Vulnerability Mitigation vs. Other Security Measures
Remediation, in a broad sense, means simply addressing security vulnerabilities. In that context, vulnerability mitigation is a form of remediation, and it differs from other methods of addressing security vulnerabilities and incidents:
- Vulnerability Mitigation vs. Patching: Patching is a remediation method focused on applying permanent fixes. As such, it differs from mitigation, which is generally an interim solution. However, mitigation is a much faster approach to addressing vulnerabilities, and it has a wider scope, being applicable to both CVE and zero-day vulnerabilities.
- Vulnerability Mitigation vs. Incident Response: Vulnerability mitigation aims to prevent incidents by addressing weaknesses beforehand. Incident response, on the other hand, focuses on recovering from security incidents after they have occurred. They are complementary processes, with mitigation reducing the frequency of incidents.
Examples of Vulnerability Mitigation in Use
Autonomous application control is a great example of vulnerability mitigation in action. This technology prevents adversaries from exploiting vulnerabilities by constantly monitoring, verifying, and enforcing the established trusted behavior of your applications with no human intervention.

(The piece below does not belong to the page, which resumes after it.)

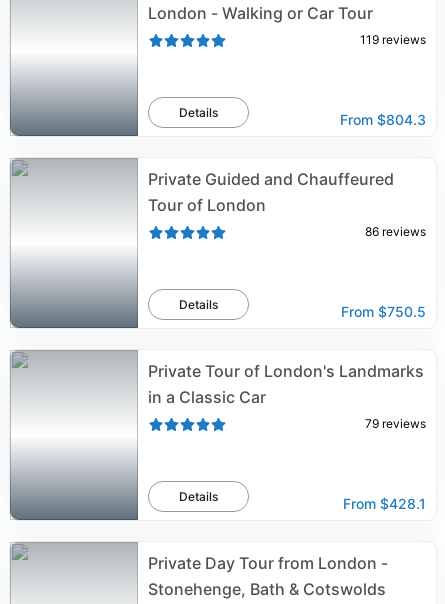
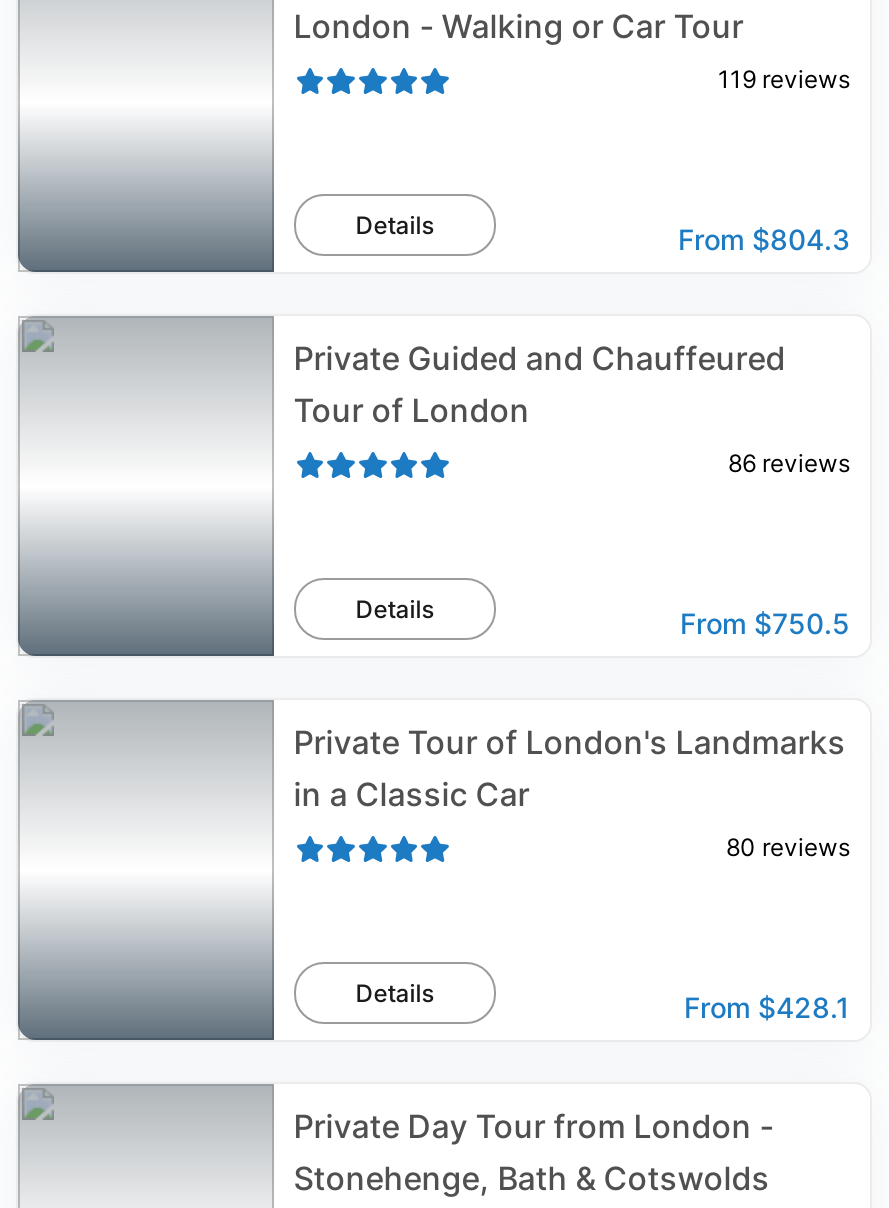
- 79 reviews
+ 80 reviews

The purpose of autonomous application control is to block suspicious activities in real time. It drastically reduces the number of exploitable gaps, leading to more secure applications from the very beginning of its deployment. It’s considered one of the best preventive measures out there.
Another example of mitigation in use is multifactor authentication (MFA). MFA lowers the risk of compromised credentials, even in cases of successful phishing attacks leading to credential theft.
Closing Gaps Before Patches Arrive
Vulnerability mitigation strives to proactively reduce the risk of exploitation by promptly addressing weaknesses across your entire IT environment. The consistent and timely implementation of mitigation enables you to lower the exposure during patching cycles and effectively counter modern threats at their speed and scale.